Charlotte entró en su habitación y cerró la puerta, aún aturdida por la confesión de Jack. ¿Qué habría pasado si lo hubiera conocido primero a él? ¿Habrían acabado juntos o el momento habría sido tan poco adecuado como ahora? Era imposible hacer retroceder el reloj, imaginar que no se hubiera enamorado de Brian. Ese primer amor cegador, envolvente, y la posterior decepción habían pasado a formar parte de su ser, algo tan inseparablemente ligado a su identidad que no podía separarlo para tener una clara imagen de lo que podría haber sido sin ello. No, entonces no habría estado preparada para Jack, y él tenía a su baronesa y su propia decepción, que le habían convertido en lo que era en la actualidad.
¿Y ahora? Le dio vueltas en la cabeza a la pregunta. Si Jack y ella hubieran vuelto a encontrarse en otras circunstancias, ¿habría funcionado? Era una pregunta retórica. Estaban Brian, su historia juntos y el caso que llevaban, por no hablar del hecho de que Jack y ella vivían en continentes distintos, y sus sentimientos, aun siendo innegables, tendrían que permanecer callados, mantenerse como un «qué habría pasado si…» en sus vidas. Quizá eso fuera mejor que seguir intentándolo y descubrir que en realidad no era lo que ella pensaba.

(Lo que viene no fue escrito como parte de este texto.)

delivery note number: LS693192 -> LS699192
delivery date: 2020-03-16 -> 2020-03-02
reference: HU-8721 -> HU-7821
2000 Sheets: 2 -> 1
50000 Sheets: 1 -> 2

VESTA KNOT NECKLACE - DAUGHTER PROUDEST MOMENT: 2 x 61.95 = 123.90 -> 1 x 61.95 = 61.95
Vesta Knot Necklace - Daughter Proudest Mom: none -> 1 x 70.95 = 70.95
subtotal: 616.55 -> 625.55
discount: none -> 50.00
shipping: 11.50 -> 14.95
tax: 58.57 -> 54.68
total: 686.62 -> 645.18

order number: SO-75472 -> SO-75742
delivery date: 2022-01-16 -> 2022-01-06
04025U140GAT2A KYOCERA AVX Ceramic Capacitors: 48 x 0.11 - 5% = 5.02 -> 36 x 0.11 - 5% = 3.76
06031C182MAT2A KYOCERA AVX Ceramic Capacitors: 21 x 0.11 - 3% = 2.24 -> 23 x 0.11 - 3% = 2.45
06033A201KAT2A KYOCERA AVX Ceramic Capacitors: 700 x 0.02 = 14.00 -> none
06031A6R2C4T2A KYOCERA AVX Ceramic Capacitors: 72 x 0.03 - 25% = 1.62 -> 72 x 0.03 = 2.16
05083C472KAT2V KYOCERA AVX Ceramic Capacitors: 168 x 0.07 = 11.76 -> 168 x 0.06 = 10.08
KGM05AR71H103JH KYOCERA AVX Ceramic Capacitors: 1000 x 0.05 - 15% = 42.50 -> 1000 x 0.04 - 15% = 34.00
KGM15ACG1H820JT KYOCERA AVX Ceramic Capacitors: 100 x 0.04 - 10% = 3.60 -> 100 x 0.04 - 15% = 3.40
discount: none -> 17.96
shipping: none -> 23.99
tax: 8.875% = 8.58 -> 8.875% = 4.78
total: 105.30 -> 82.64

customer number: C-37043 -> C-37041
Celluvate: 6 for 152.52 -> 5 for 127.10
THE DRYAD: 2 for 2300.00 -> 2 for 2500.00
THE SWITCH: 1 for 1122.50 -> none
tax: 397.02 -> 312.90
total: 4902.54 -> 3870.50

Mientras se desnudaba no dejó de preguntarse si llamaría a la puerta, si Jack se atrevería a ir a verla. Pero no intentaría forzar las cosas, por miedo a no ser bien recibido, comprendió mientras se metía en la cama. No obstante, sin poder evitarlo siguió pendiente de oír pisadas por el pasillo, esperanzada hasta que se quedó dormida.
Un rato después oyó que alguien aporreaba la puerta. Jack, pensó. ¿Habría decidido ir a verla? Se levantó de un salto y estuvo a punto de caerse, aún un poco mareada por el alcohol.
Corrió hasta la puerta y la entreabrió.
—Brian —dijo, con la sensación de haber vivido ya ese momento, pensando si sería por la mañana y habría dormido hasta tarde. Sin embargo, en esta ocasión Brian no llevaba traje, sino pantalones de chándal y camiseta, y no se había afeitado, imágenes de hacía casi diez años que no tenían nada que ver con el presente.
—¿Qué pasa? —quiso saber Charlotte.
Brian empujó la puerta y entró.
—Espera —añadió—, no estoy…
Pero Brian irrumpió en la habitación como un cachorro grandullón, incapaz de controlar sus energías.
—Nos han llamado —anunció jadeante—. Desde Italia. Una mujer que asegura tener pruebas de que Roger es inocente.